**Task goal**. Lines with the word "viewstore" are the answer; copy each of them from the data below.

[Exercise data — start]

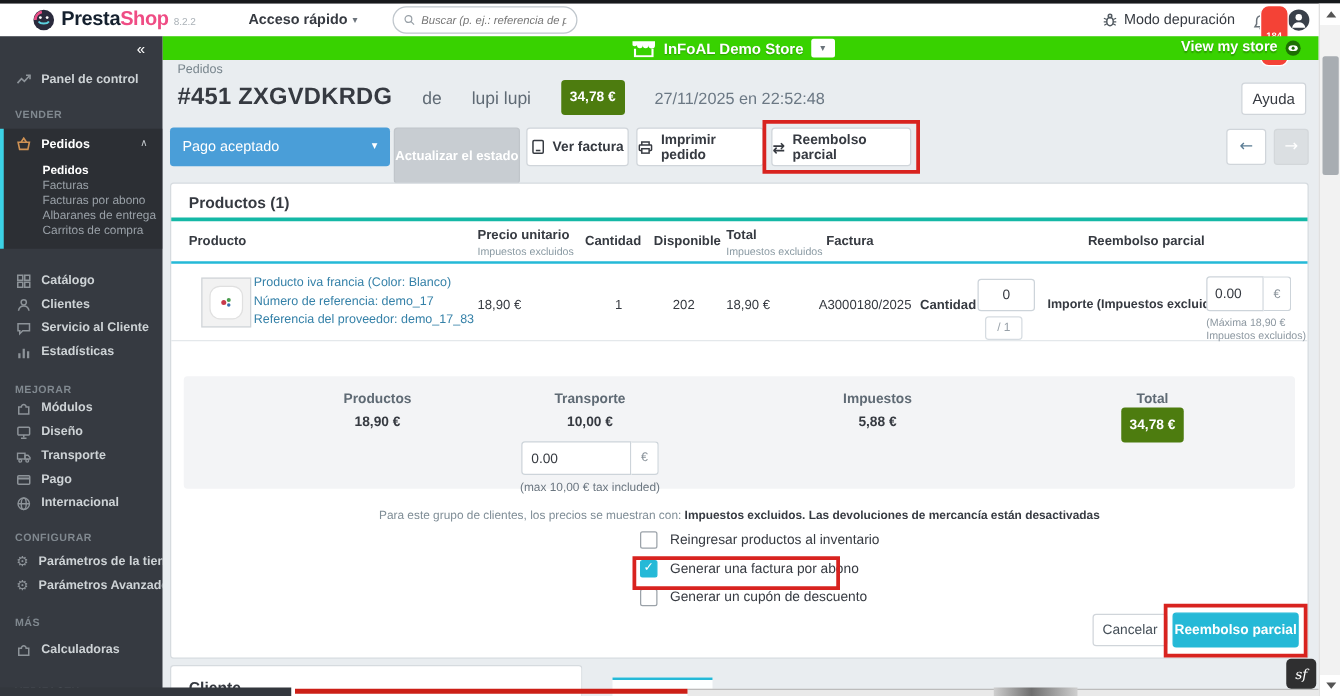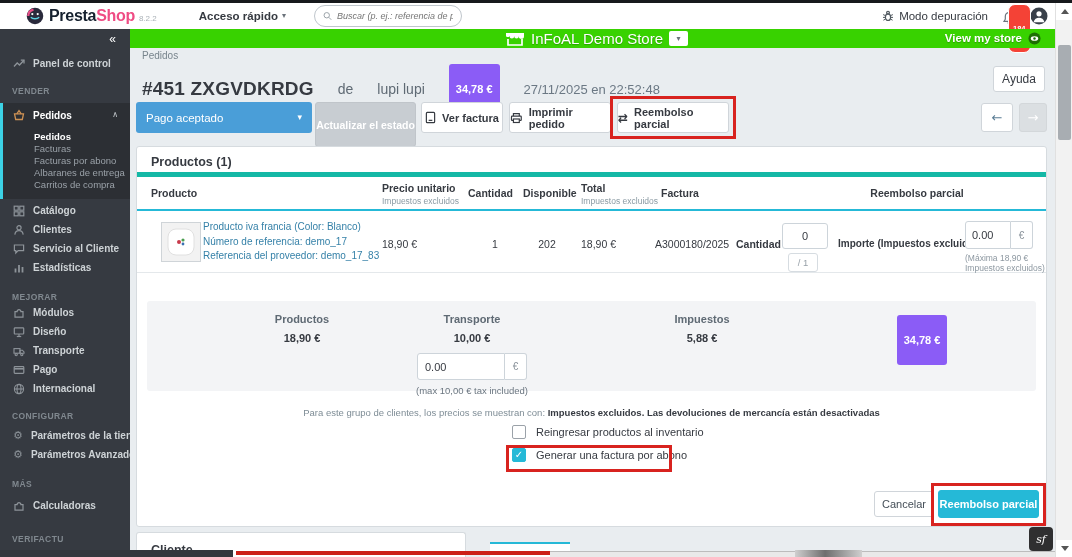--- a/index.html
+++ b/index.html
@@ -26,21 +26,21 @@
   font-family:"Liberation Sans",sans-serif;background:transparent}
 .top-right{margin-left:auto;display:flex;align-items:center;margin-right:24px;gap:14px}
 .debug{display:flex;align-items:center;gap:5px;font-size:11.5px;color:#363a41}
 .bellwrap{position:relative;padding-top:3px}
 .badge-red{position:absolute;top:-4px;left:6px;background:#f44236;color:#fff;font-size:7.5px;font-weight:bold;
   padding:19px 4px;border-radius:7px;border:1px solid #fff}
 
 
 .greenbar{left:130px;top:29px;width:925px;height:19px;background:#38d200;display:flex;align-items:center;color:#fff}
 .storegrp{display:flex;align-items:center;gap:6px;margin-left:375px;cursor:pointer}
-.storegrp .nm{font-size:15px;font-weight:normal;text-shadow:0 1px 1px rgba(0,0,0,.25)}
+.storegrp .nm{font-size:12px;font-weight:bold;text-shadow:0 1px 1px rgba(0,0,0,.25)}
 .storedd{width:19px;height:15px;background:#fff;border-radius:2px;display:flex;align-items:center;justify-content:center}
 .storedd .gi{font-size:8px;color:#6b737b}
 .viewstore{margin-left:auto;margin-right:14px;display:flex;align-items:flex-start;gap:6px;cursor:pointer}
 .viewstore span{font-size:11.5px;font-weight:bold;text-shadow:0 1px 1px rgba(0,0,0,.25)}
 
 
 .sidebar{left:0;top:29px;width:130px;height:528px;background:#363a41;overflow:hidden}
 .collapse{height:20px;text-align:right;padding:3px 14px 0 0;color:#fff;font-size:12px;cursor:pointer}
 .sitem{display:flex;align-items:center;gap:8px;height:20px;padding-left:13px;cursor:pointer}
 .sitem .lbl{font-size:10px;font-weight:bold;color:#ced3d6;white-space:nowrap}
@@ -54,21 +54,21 @@
 .ssub.active{color:#fff;font-weight:bold}
 .sic{width:12px;height:12px;flex:0 0 12px}
 .gear-gi{font-size:11px;color:#8d9399;width:12px;text-align:center}
 
 
 .breadcrumb{left:142px;top:50px;font-size:10px;color:#77848c;cursor:pointer}
 .titlerow{left:142px;top:64px;display:flex;align-items:center;gap:24px}
 .titlerow .onum{font-size:19px;font-weight:bold;color:#363a41;letter-spacing:.2px}
 .titlerow .cpre{font-size:14px;color:#5f6a74}
 .titlerow .cname{font-size:14px;color:#5f6a74}
-.badge-dark{background:#8b5cf6;color:#fff;font-size:11px;font-weight:bold;padding:19px 7px;border-radius:3px}
+.badge-dark{background:#4d7c0f;color:#fff;font-size:11px;font-weight:bold;padding:8px 7px;border-radius:3px}
 .titlerow .dt{font-size:13px;color:#6b7884}
 .btn{display:flex;align-items:center;justify-content:center;gap:6px;background:#fff;border:1px solid #d0d5da;
   border-radius:3px;font-size:11px;font-weight:bold;color:#363a41;cursor:pointer}
 .help{left:993px;top:66px;width:52px;height:26px;font-weight:normal;font-size:12px}
 
 
 .statussel{left:136px;top:102px;width:176px;height:31px;background:#4a9ed8;border-radius:3px;color:#fff;
   display:flex;align-items:center;padding:0 10px;font-size:11.5px;cursor:pointer}
 .statussel .gi{margin-left:auto;font-size:9px}
 .btn-dis{left:315px;top:102px;width:101px;height:45px;background:#c8cdd2;border:1px solid #c0c5ca;border-radius:3px;
@@ -77,21 +77,21 @@
 .tb2{left:509px;top:102px;width:102px;height:31px}
 .tb3{left:617px;top:102px;width:112px;height:31px}
 .tb3 .gi{font-size:12px;color:#363a41}
 .navprev{left:981px;top:103px;width:32px;height:29px;border-radius:3px;font-family:"DejaVu Sans",sans-serif;
   font-size:13px;color:#5b7d95;font-weight:normal}
 .navnext{left:1019px;top:103px;width:28px;height:29px;border-radius:3px;background:#dbdfe2;border:1px solid #d3d7da;
   color:#fff;display:flex;align-items:center;justify-content:center;font-family:"DejaVu Sans",sans-serif;font-size:13px;cursor:default}
 
 
 .panel{left:136px;top:146px;width:911px;height:381px;background:#fff;border:1px solid #d6dbdf;border-radius:3px}
-.panel-h{height:30px;line-height:30px;padding-left:14px;font-size:12.5px;font-weight:bold;border-bottom:5px solid #14b8a6}
+.panel-h{height:30px;line-height:30px;padding-left:14px;font-size:12.5px;font-weight:bold;border-bottom:3px solid #14b8a6}
 .thead{position:absolute;left:0;top:31px;width:100%;height:33px;border-bottom:2px solid #25b9d7}
 .th{position:absolute;font-size:10.5px;font-weight:bold;color:#363a41;white-space:nowrap}
 .th .sub{display:block;font-size:8.5px;font-weight:normal;color:#8a9aa3;margin-top:2px}
 .prow{position:absolute;left:0;top:66px;width:100%;height:60px;border-bottom:1px solid #e4e8eb}
 .pc{position:absolute;font-size:10.5px;color:#363a41;white-space:nowrap}
 .thumb{position:absolute;left:24px;top:9px;width:40px;height:40px;border:1px solid #cfd4d8;background:#f2f2f2;
   display:flex;align-items:center;justify-content:center;cursor:pointer}
 .plinks{position:absolute;left:66px;top:7px;line-height:14.5px;font-size:10px}
 .plinks div{color:#3581a8;cursor:pointer}
 .inp{border:1px solid #cdd4da;border-radius:3px;font-size:11px;color:#363a41;outline:0;
@@ -257,21 +257,21 @@
       </div>
       <div style="padding-top:4px">
         <div class="ssub active">Pedidos</div>
         <div class="ssub">Facturas</div>
         <div class="ssub">Facturas por abono</div>
         <div class="ssub">Albaranes de entrega</div>
         <div class="ssub">Carritos de compra</div>
       </div>
     </div>
 
-    <div class="sitem tall" style="margin-top:2px">
+    <div class="sitem tall" style="margin-top:16px">
       <svg class="sic" viewBox="0 0 12 12">
         <g fill="none" stroke="#8d9399" stroke-width="1.2">
         <rect x="1.2" y="1.2" width="4" height="4"></rect>
             <rect x="6.8" y="1.2" width="4" height="4"></rect>
         <rect x="1.2" y="6.8" width="4" height="4"></rect>
             <rect x="6.8" y="6.8" width="4" height="4"></rect>
           </g>
       </svg>
       <span class="lbl">Catálogo</span>
     </div>
@@ -483,20 +483,24 @@
       <div class="opt">
         <span class="cb"></span>
         <span class="ol">Reingresar productos al inventario</span>
       </div>
       <div class="opt">
         <span class="cb checked">
             <span class="gi">✓</span>
           </span>
         <span class="ol">Generar una factura por abono</span>
       </div>
+      <div class="opt">
+        <span class="cb"></span>
+        <span class="ol">Generar un cupón de descuento</span>
+      </div>
     </div>
     <div class="rbox rb-option"></div>
 
     <div class="btn cancel">Cancelar</div>
     <div class="submit">Reembolso parcial</div>
     <div class="rbox rb-submit"></div>
   </section>
 
   <div class="abs cliente">
     <span>Cliente</span>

[Exercise data — finish]

**Exercise result**.
 .viewstore{margin-left:auto;margin-right:14px;display:flex;align-items:flex-start;gap:6px;cursor:pointer}
 .viewstore span{font-size:11.5px;font-weight:bold;text-shadow:0 1px 1px rgba(0,0,0,.25)}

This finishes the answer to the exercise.